The first part in this series (What's in a Name:  When in_memory = In-memory) looked at the introduction of the in-memory workspace and ginned up a few basic examples to check it out.  Basically, it worked and the new in_memory feature meant in-memory.  The second part in this series (What's in a Name:  When in_memory != In-memory) looks at those same examples and sees how they turn out after the introduction of ArcPy and Background Processing.  Honestly, it is hard to say how those examples turned out.  The polite way to say it might be "mixed results."  Although there were cases where in_memory looked to be in-memory, there were also cases where in_memory looked to be on-disk.  Even when in_memory seemed to be in-memory, there were some odd behaviors with some of the tools/functions.


To get a better idea of what might be going on, I need to look at the supporting documentation a bit, and the online manual is as good a place as any to start.  Since the behaviors we saw in the second part of this series start with ArcGIS 10.0 and persist through ArcGIS 10.2.2, I will just jump to the ArcGIS 10.2.2 manual with the assumption the latest and greatest regarding in-memory workspaces and background processing should be documented there.  Visiting ArcGIS Resources gets me in one click to the Help for the latest version of ArcGIS.  A bit of poking around leads me to find the persistent URL for the ArcGIS 10.2/10.2.1/10.2.2 Help.  Searching on 'in_memory' gets a link to ArcGIS Help 10.2 - Using in-memory workspace, which seems like a good place to start.  The page is too long and has too many things to say for screenshots, but I will paste a few important excerpts below.


  • ArcGIS provides an in-memory workspace where output feature classes and tables can be written. Writing geoprocessing output to the in-memory workspace is an alternative to writing output to a location on disk or a network location. Writing data to the in-memory workspace is often significantly faster than writing to other formats such as a shapefile or geodatabase feature class. However, data written to the in-memory workspace is temporary and will be deleted when the application is closed.

    To write to the in-memory workspace, use the path in_memory, as illustrated below.
  • When data is written to the in-memory workspace, the computer's physical memory (RAM) is consumed.


  • The Delete tool can be used to delete data in the in-memory workspace.

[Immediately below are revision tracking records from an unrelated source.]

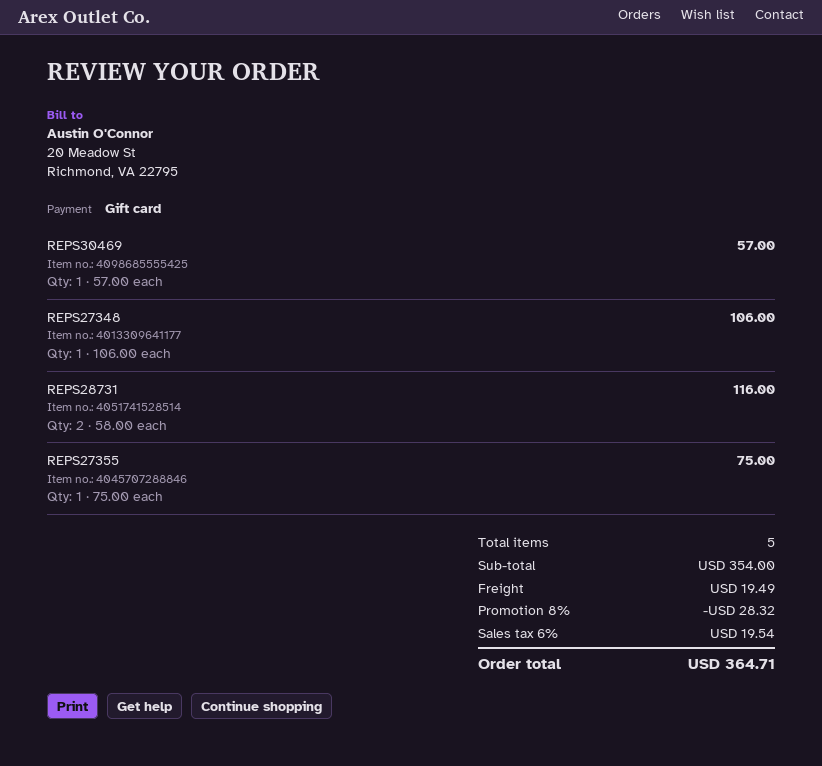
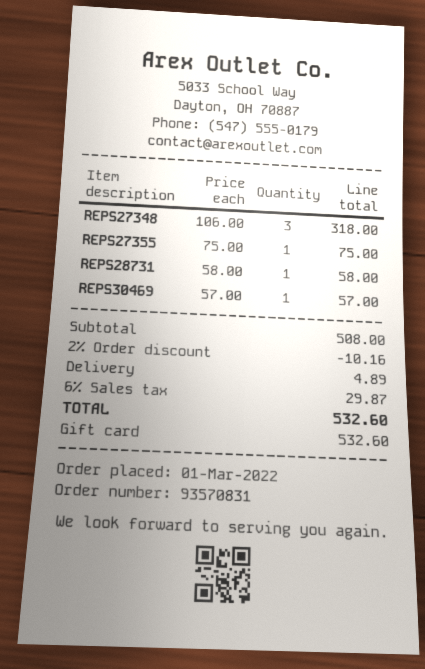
REPS27348: 1 x 106.00 = 106.00 -> 3 x 106.00 = 318.00
REPS28731: 2 x 58.00 = 116.00 -> 1 x 58.00 = 58.00
subtotal: 354.00 -> 508.00
discount: 8% = 28.32 -> 2% = 10.16
shipping: 19.49 -> 4.89
tax: 6% = 19.54 -> 6% = 29.87
total: 364.71 -> 532.60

Individual tables or feature classes can be deleted, or the entire workspace can be deleted to clear all the workspace contents.
  • A table, feature class, or a raster written to the in-memory workspace will have the source location of GPInMemoryWorkspace.
  • You can use the in_memory workspace in Python as well,


The manual clearly states that in-memory workspaces are just that, in your computer's physical memory, and that you access the workspace using in_memory.  It also states the in_memory path is supported in tools and Python.  Additionally, it states that in-memory workspaces have a source location of GPInMemoryWorkspace.  Finally, it states the Delete tool can be used to remove individual tables or feature classes from the in-memory workspace.


Everything covered in the ArcGIS Help 10.2 - Using in-memory workspace page makes sense and agrees with itself, until you actually try to apply it in ArcGIS Desktop 10.x!  I think the Help is correct when it states in-memory workspaces have source locations of GPInMemoryWorkspace and that those locations are stored in the computer's physical RAM.  Beyond that, I am not so sure because we saw examples where in_memory can lead to on-disk, not always in-memory.  We also saw a case where the Delete tool failed to delete an in-memory table, ostensibly because it couldn't see it in the first place to delete it.  Even stranger, the Delete tool also successfully deleted nothing when the in_memory table was created on-disk instead of in-memory.

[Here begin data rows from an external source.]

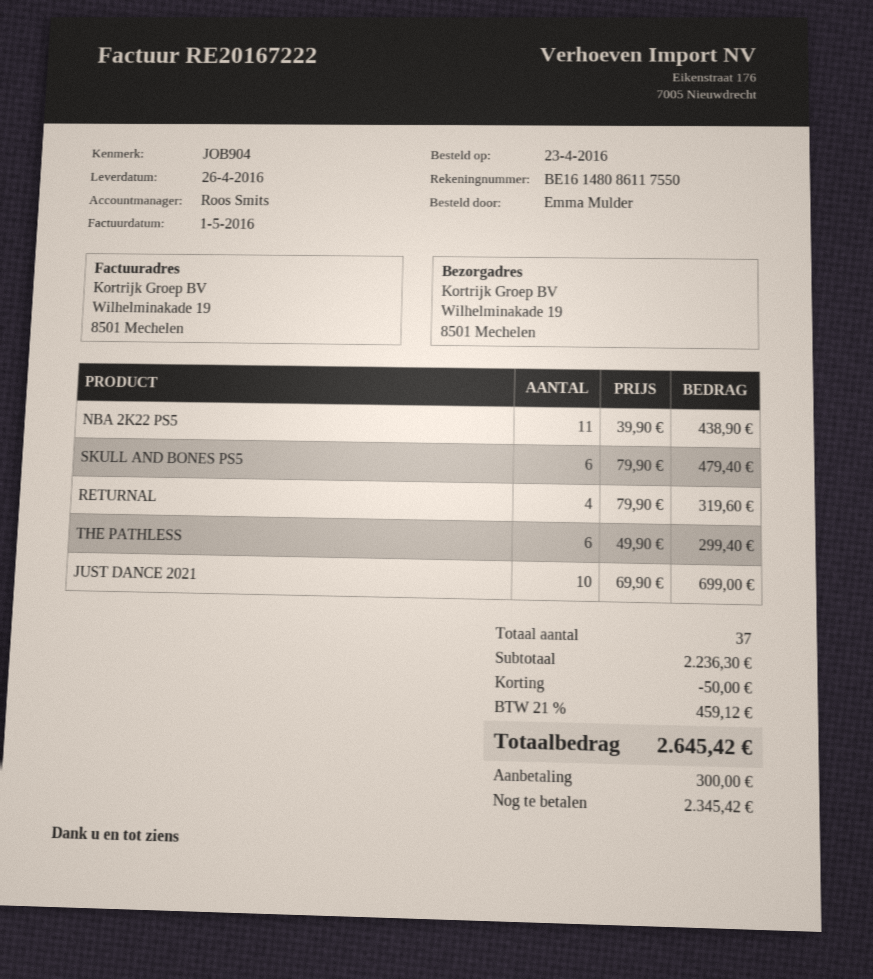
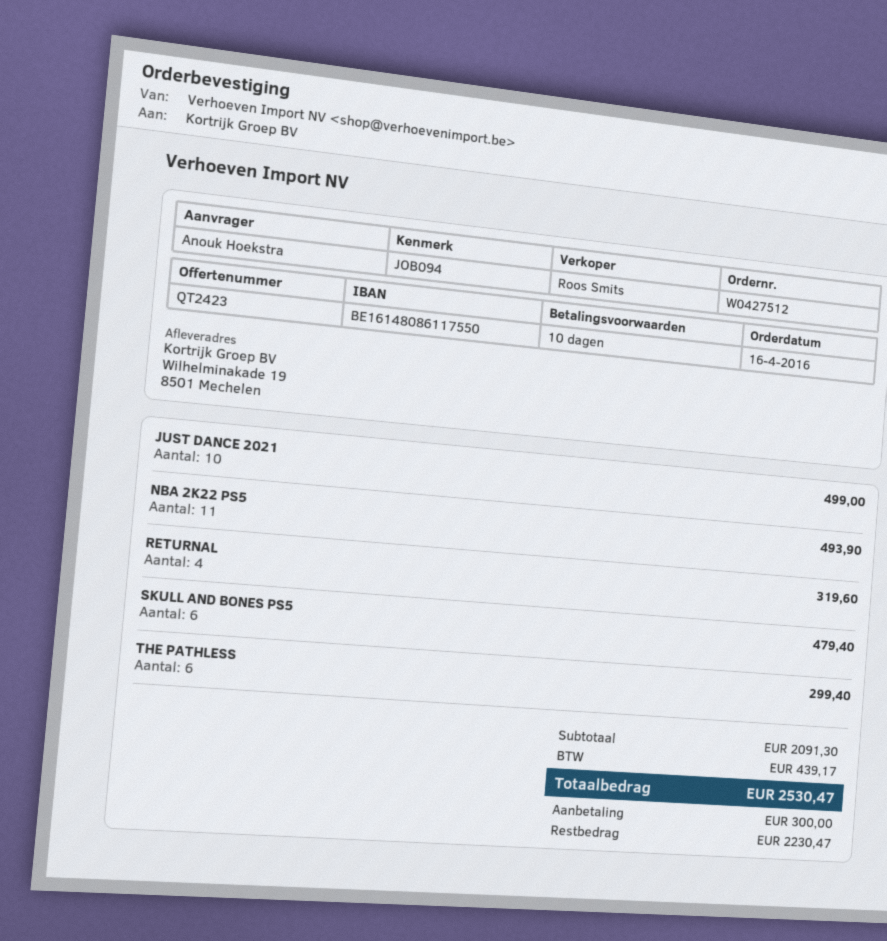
order date: 2016-04-23 -> 2016-04-16
reference: JOB904 -> JOB094
ordered by: Emma Mulder -> Anouk Hoekstra
NBA 2K22 PS5: 11 for 438.90 -> 11 for 493.90
JUST DANCE 2021: 10 for 699.00 -> 10 for 499.00
subtotal: 2236.30 -> 2091.30
discount: 50.00 -> none
tax: 459.12 -> 439.17
total: 2645.42 -> 2530.47
balance: 2345.42 -> 2230.47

The examples in the second part of this series give the impression that Background Processing affects how the in_memory path works.  Surprisingly, Background Processing isn't even mentioned once on the Help page for in-memory workspaces.  Maybe the effects of Background Processing on the in_memory path are documented in the Help pages for Background Processing.  Searching on 'background processing' in the main search bar brings up ArcGIS Help 10.2 - Foreground and background processing, which seems like a good place to go next.  Similar to the in-memory workspace help, this help page is too long and has too much to say for screenshots.  Looking at a couple excerpts:


  • The Background processing panel is where you control whether a tool executes in foreground or background mode.
    If Enable is checked, tools execute in the background, and you can continue working with ArcMap (or other ArcGIS applications, such as ArcGlobe) while the tool executes.
  • Background processing can be thought of as another ArcMap session running on your computer but without the ArcMap window open.


There is lots more information on the page than what I provide above, but none of it has to do with in-memory workspaces.  In fact, 'in-memory' and 'in_memory' aren't even referenced once throughout all of the documentation.  The ArcGIS Help 10.2 - Background Geoprocessing (64-bit) is the same, i.e., neither of the terms is mentioned once.  Given the second part in this series clearly shows Background processing affects the functionality of using in_memory with Python code and ArcGIS tools, it does seem odd that neither of the two main pages on Background processing even mention the term.


If the main or introductory help pages for in-memory workspaces and background processing don't address what we are seeing, maybe the information is buried in a help page on a related topic.  Looking at the Managing intermediate (scratch) data in shared model and tools page, "you can also write intermediate data to the in-memory workspace."  That said, no reference to background processing at all.  A quick tour of managing intermediate data is the same, i.e., speaks to using in-memory workspaces but doesn't mention anything about Background Processing.  Searching on Background processing instead of in-memory or in_memory yields similar results about speaking to one and not the other.  Interestingly, the Guidelines for arcpy.mapping (arcpy.mapping) page has a statement:


  • To use the CURRENT keyword within a script tool, background processing must be disabled. Background processing runs all scripts as though they were being run as stand-alone scripts outside an ArcGIS application, and for this reason, CURRENT will not work with background processing enabled.


Although this doesn't directly mention in-memory workspaces, it does hint that Background Processing may or does alter how certain code works in ArcGIS Desktop.  Tenuous, I know, but there really isn't much else that I can find in the manual.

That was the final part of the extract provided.